#### [WHAT THIS TASK INVOLVES]
Write the entries below out again exactly, but skip the pictures.
──────────
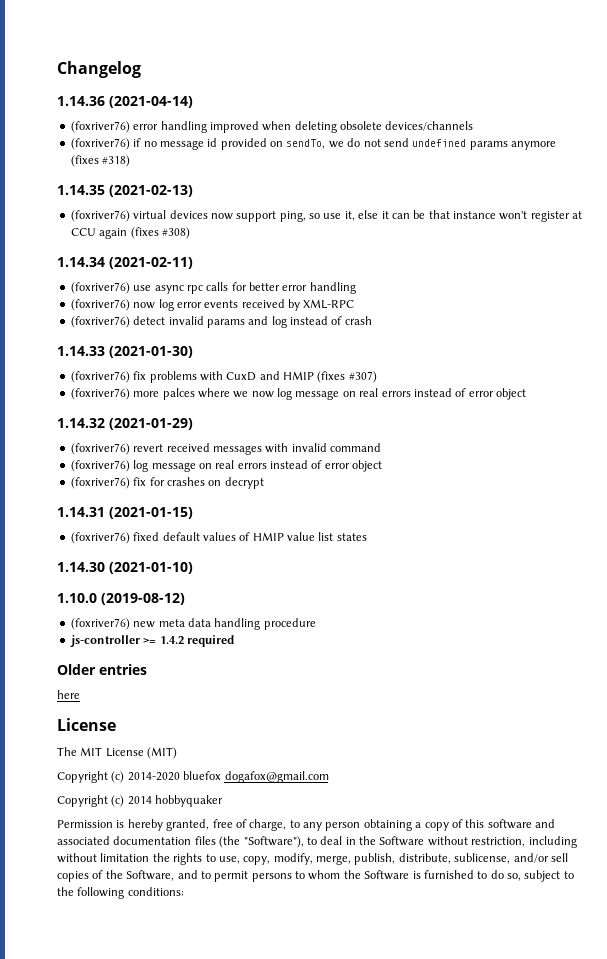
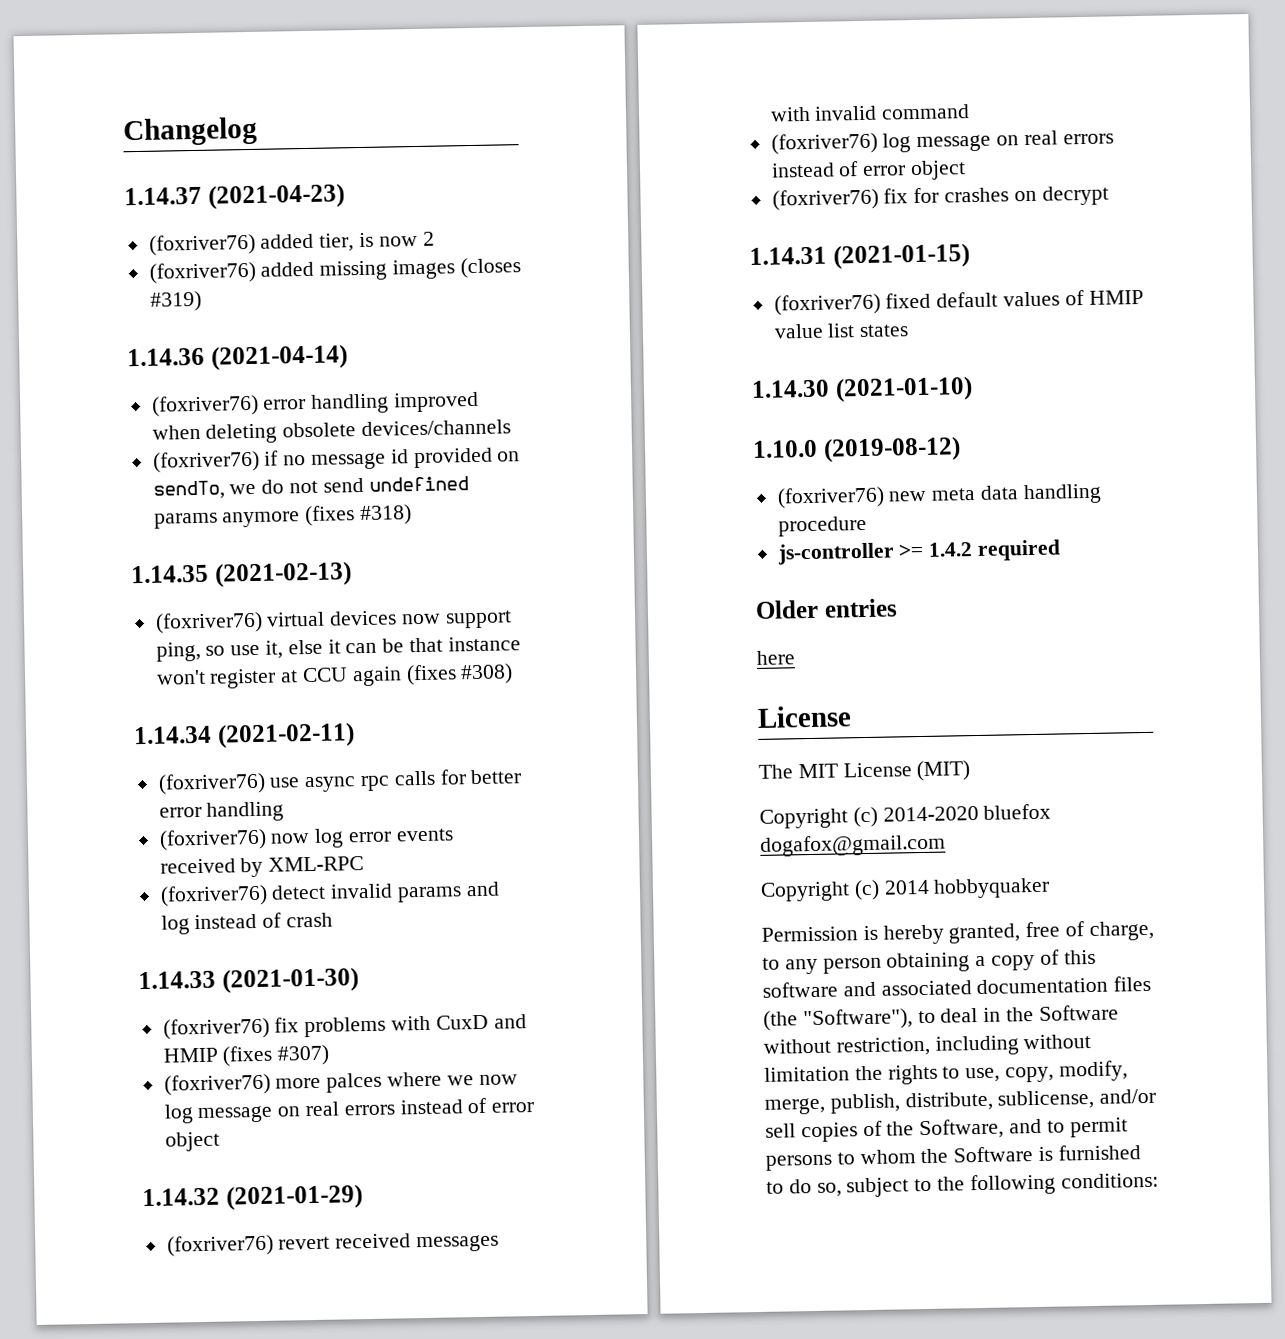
+ 1.14.37 (2021-04-23)
+ (foxriver76) added tier, is now 2
+ (foxriver76) added missing images (closes #319)

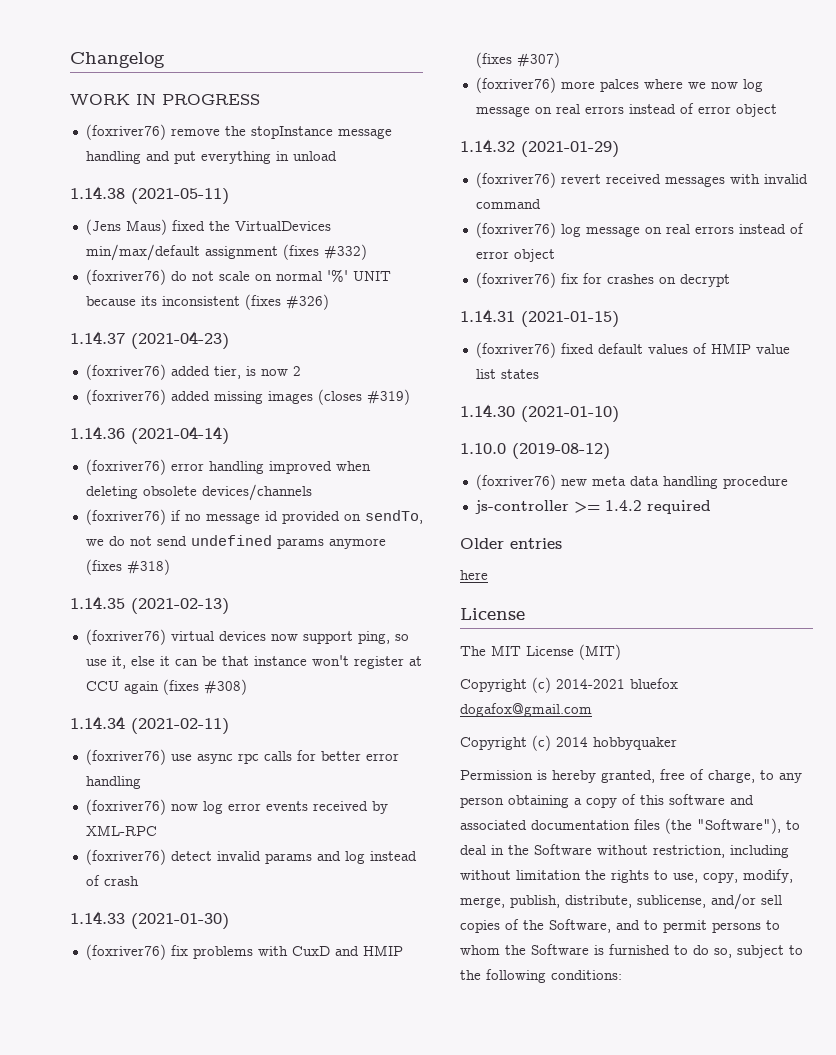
+ WORK IN PROGRESS
+ (foxriver76) remove the stopInstance message handling and put everything in unload
+ 1.14.38 (2021-05-11)
+ (Jens Maus) fixed the VirtualDevices min/max/default assignment (fixes #332)
+ (foxriver76) do not scale on normal '%' UNIT because its inconsistent (fixes #326)
- Copyright (c) 2014-2020 bluefox dogafox@gmail.com
+ Copyright (c) 2014-2021 bluefox dogafox@gmail.com

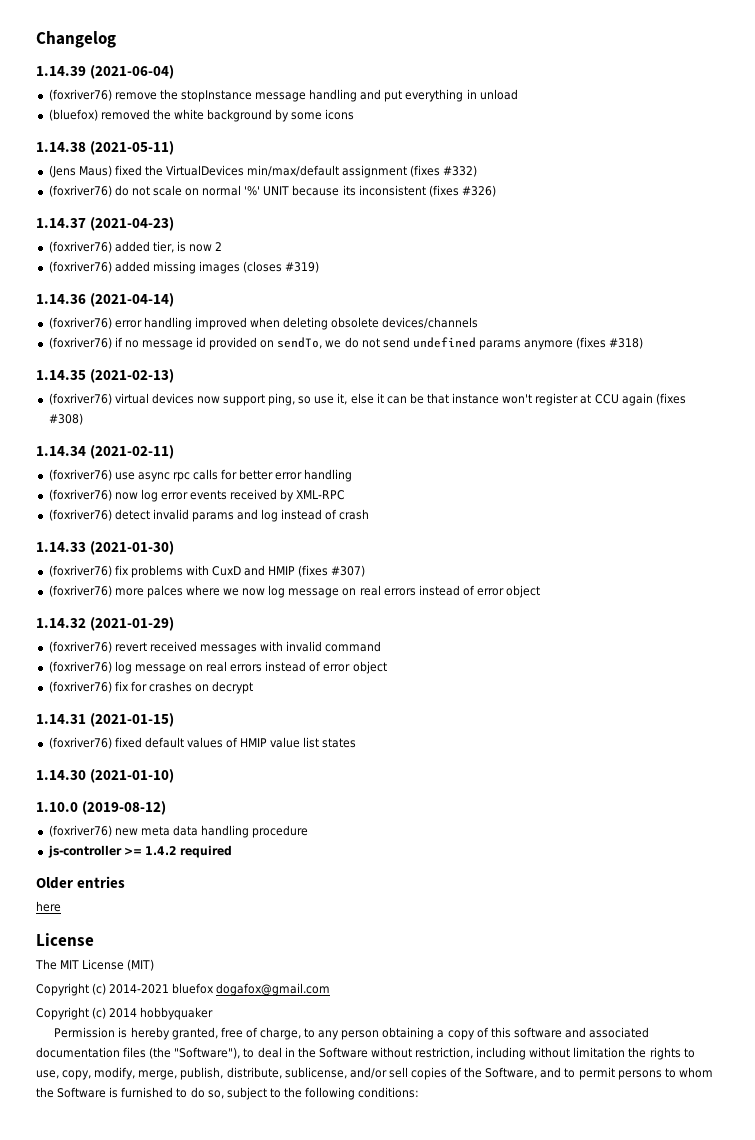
- WORK IN PROGRESS
+ 1.14.39 (2021-06-04)
+ (bluefox) removed the white background by some icons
──────────
#### [EXERCISE OUTPUT]
+ 1.14.37 (2021-04-23)
+ (foxriver76) added tier, is now 2
+ (foxriver76) added missing images (closes #319)

+ WORK IN PROGRESS
+ (foxriver76) remove the stopInstance message handling and put everything in unload
+ 1.14.38 (2021-05-11)
+ (Jens Maus) fixed the VirtualDevices min/max/default assignment (fixes #332)
+ (foxriver76) do not scale on normal '%' UNIT because its inconsistent (fixes #326)
- Copyright (c) 2014-2020 bluefox dogafox@gmail.com
+ Copyright (c) 2014-2021 bluefox dogafox@gmail.com

- WORK IN PROGRESS
+ 1.14.39 (2021-06-04)
+ (bluefox) removed the white background by some icons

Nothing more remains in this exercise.